It will get better OP!
My 4 year old was a wicked 2 year old (and I say that for a living place!).
Everything was difficult... getting dressed, eating, sleeping, shopping, the trolley, the park... literally everything.
And the things that were once hard turned into things that became easy... and something else came along 😂
The best was to think about a tantrum is that it's your child's way of communicating something to you. Just keep calm and quiet when it happens, plan ahead and most importantly pick your battles!!!
I can absolutely assure you though that this is not how it will be forever... it will get easier and better ♥️

MeltedButter · 25/11/2021 21:19

It sounds like she's behaving like a normal 2 year old. I'm sure it will pass.

Personally I wouldn't let her nap after 3pm though. I never wake a baby/toddle so I'd bring the nap an hour earlier even if it means lunch at 11/11:30 am.

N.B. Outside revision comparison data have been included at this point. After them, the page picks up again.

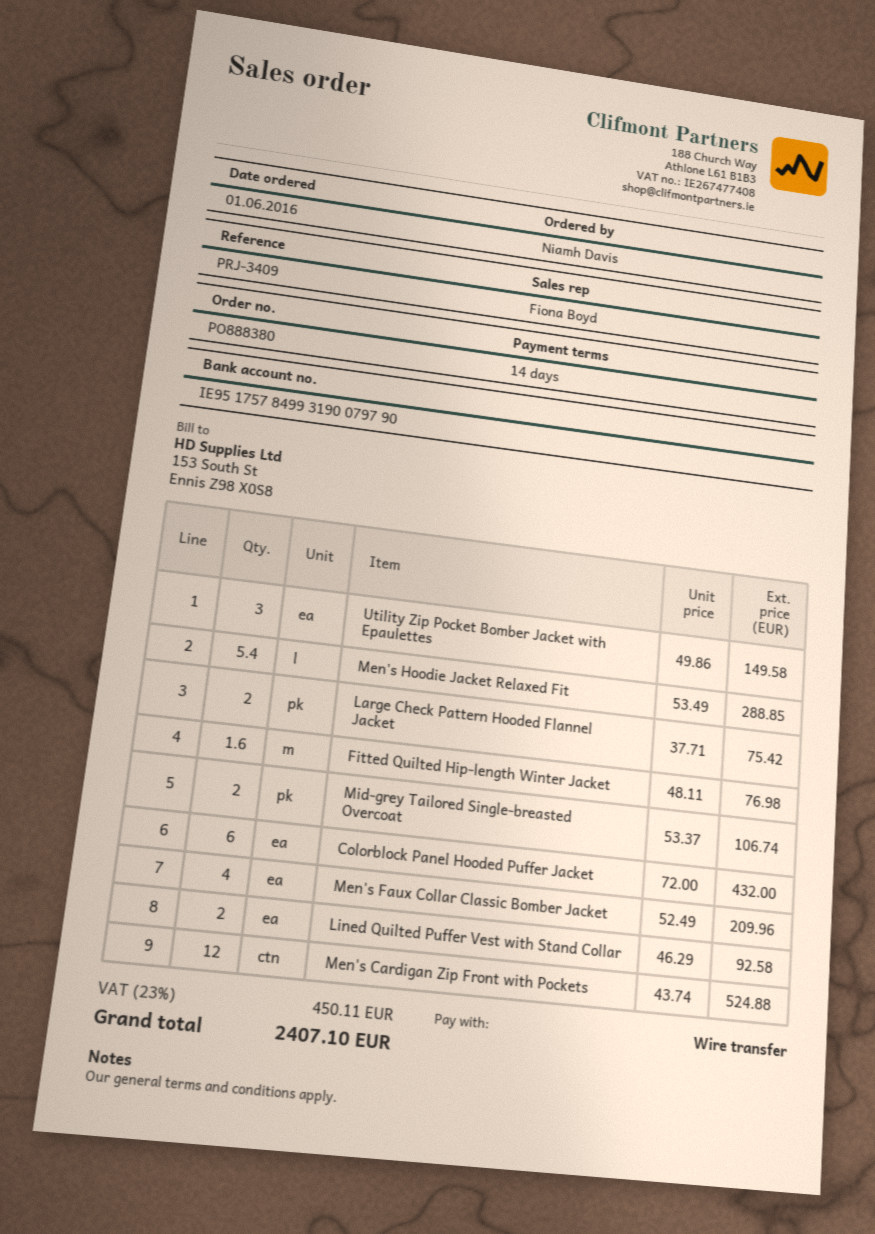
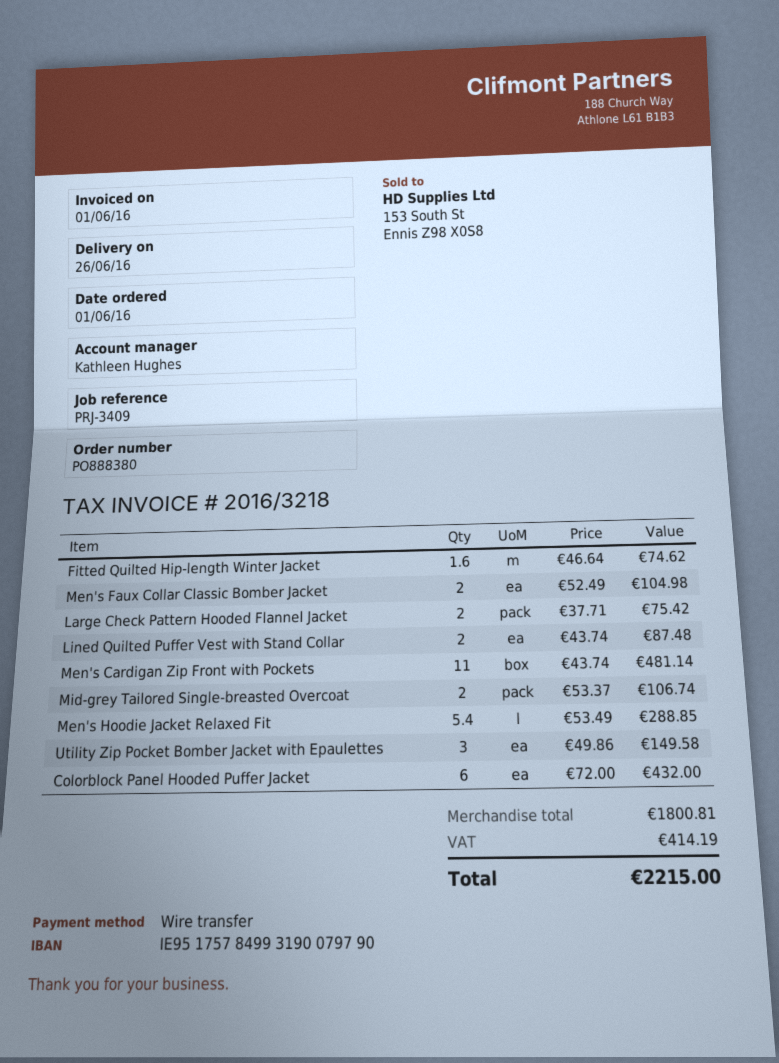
sales rep: Fiona Boyd -> Kathleen Hughes
Fitted Quilted Hip-length Winter Jacket: 1.6 x 48.11 = 76.98 -> 1.6 x 46.64 = 74.62
Men's Faux Collar Classic Bomber Jacket: 4 x 52.49 = 209.96 -> 2 x 52.49 = 104.98
Lined Quilted Puffer Vest with Stand Collar: 2 x 46.29 = 92.58 -> 2 x 43.74 = 87.48
Men's Cardigan Zip Front with Pockets: 12 x 43.74 = 524.88 -> 11 x 43.74 = 481.14
tax: 450.11 -> 414.19
total: 2407.10 -> 2215.00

I found that if they slept after 3pm they would wake up too early.

Amammai · 25/11/2021 21:22

She does have a long afternoon nap still? 2-3hrs and not finishing until 4pm, I’m surprised she’s then tired enough for bed.
Coming in with you/night waking is completely normal at that age though. I recommend Lyndsey Hookway to follow on Instagram/Facebook for reassurance about normal sleep at each age.

Tantrums and faffing around with meals/getting dressed/teeth all seem fairly standard. It’s exhausting but keep going and it often gets easier as their language and understanding improves. Another 6months until your new baby arrives so don’t panic. You’ll manage.

Heruka · 25/11/2021 21:25

All sounds pretty normal to me, she’s a clever wee thing testing out the boundaries and exploring whether if she screams that you will eventually give the pudding or not. It’s exhausting and testing, I have a 3yr old that has her moments like this and it can be grim, but at these moments I find it helps to look at her as struggling with all these big feelings she finds hard to control. She just needs patience and love, boundaries to be clear and held firmly but kindly.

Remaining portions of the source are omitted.